Two poems by Kevin Reid

Kevin Reid lives in Athens, Greece. His poetry can be read in various online and printed journals including Prole, The Interpreter’s House, Ink Sweat and Tears and Under the Radar. His mini pamphlet Burdlife (Tapsalteerie) was published in 2017 and his latest pamphlet Androgyny (4word) was published in May 2018. A new pamphlet is due in late 2020.

 

For the One Who Lay in My Nest

Unmarried, he watched my laugh turn red-eyed,
ferried junk to jerks every Friday like clockwork.
He was a true-man for a lying woman. A smirk,
a gob job to a sad-hand like me. I was damned

by his denim throb, his command rammed into
her palm with a Wish You Were Here soundtrack.
I didn’t score in his war of motorbike parts. Engine
oil and leather weren’t riches for small town hippies

I had given up Catholicism. But in this air of fuckin
affairs, I cared for prayers even if God didn’t exist.
My plan was to move into a matt black caravan.
Old and split at the seams, I opened the door.

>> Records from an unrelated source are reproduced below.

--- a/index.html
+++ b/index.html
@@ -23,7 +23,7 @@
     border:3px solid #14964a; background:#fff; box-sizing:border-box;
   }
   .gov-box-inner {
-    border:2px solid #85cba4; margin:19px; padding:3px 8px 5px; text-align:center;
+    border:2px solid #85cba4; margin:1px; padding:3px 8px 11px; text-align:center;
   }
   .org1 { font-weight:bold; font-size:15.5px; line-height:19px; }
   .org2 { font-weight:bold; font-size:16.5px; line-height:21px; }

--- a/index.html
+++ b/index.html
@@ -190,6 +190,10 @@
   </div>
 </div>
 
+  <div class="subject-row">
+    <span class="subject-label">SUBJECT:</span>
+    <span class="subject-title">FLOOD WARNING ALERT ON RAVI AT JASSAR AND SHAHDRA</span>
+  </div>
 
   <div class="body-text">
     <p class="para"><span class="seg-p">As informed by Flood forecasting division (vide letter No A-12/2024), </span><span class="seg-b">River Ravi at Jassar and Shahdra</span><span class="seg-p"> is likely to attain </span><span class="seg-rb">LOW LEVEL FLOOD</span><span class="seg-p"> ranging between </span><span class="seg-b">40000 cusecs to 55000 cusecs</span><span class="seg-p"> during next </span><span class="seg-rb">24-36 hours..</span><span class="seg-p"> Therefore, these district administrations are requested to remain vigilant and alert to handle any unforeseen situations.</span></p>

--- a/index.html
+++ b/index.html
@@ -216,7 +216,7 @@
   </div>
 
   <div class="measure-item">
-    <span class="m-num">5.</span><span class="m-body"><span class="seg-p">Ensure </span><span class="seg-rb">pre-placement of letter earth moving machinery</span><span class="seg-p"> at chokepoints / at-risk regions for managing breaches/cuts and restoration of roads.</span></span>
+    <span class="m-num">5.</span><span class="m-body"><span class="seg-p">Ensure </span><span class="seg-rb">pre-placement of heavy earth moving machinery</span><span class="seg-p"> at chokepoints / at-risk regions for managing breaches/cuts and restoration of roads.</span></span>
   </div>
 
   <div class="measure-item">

He gave me a letter, left me food of the gods and
quotes from the bible. Now, a sacred trendsetter,
he cooks omelettes with cheddar and shrooms,
composes classical tunes on his upright piano.

 

Ode to Soap

Dear soap, I am sorry for not being the best
at staying in touch. Over the years I have tried
to maintain regular contact, but in some ways
I have failed you. I have stood at kitchen sinks,
and wash-hand basins with you in mind, stared
out of windows and into mirrors, held you
in my hands, grateful for your intentions;
Imperial Leather and Pears in childhood,
the gentle Dove in rough times. You were
the friend who cleared the grime of money,
wiped the stickiness of all those juicy peaches.

Now that we find ourselves desperate in days
of disease, I can’t remember the last time we
had so much contact. You are family that does care,
a friend that doesn’t hold a grudge, the kind who
picks-up where we left-off no matter how long
it’s been. For this, I am grateful. I do care. I need
to write that because I’m not so sure you know. I
know you have others to see, to keep in touch with,
who need  you as much I do. I know how important
and popular you are. Holding hands with you is virtual
and is encouraged in these times of social distancing.
I wish I could do the same with my daughter.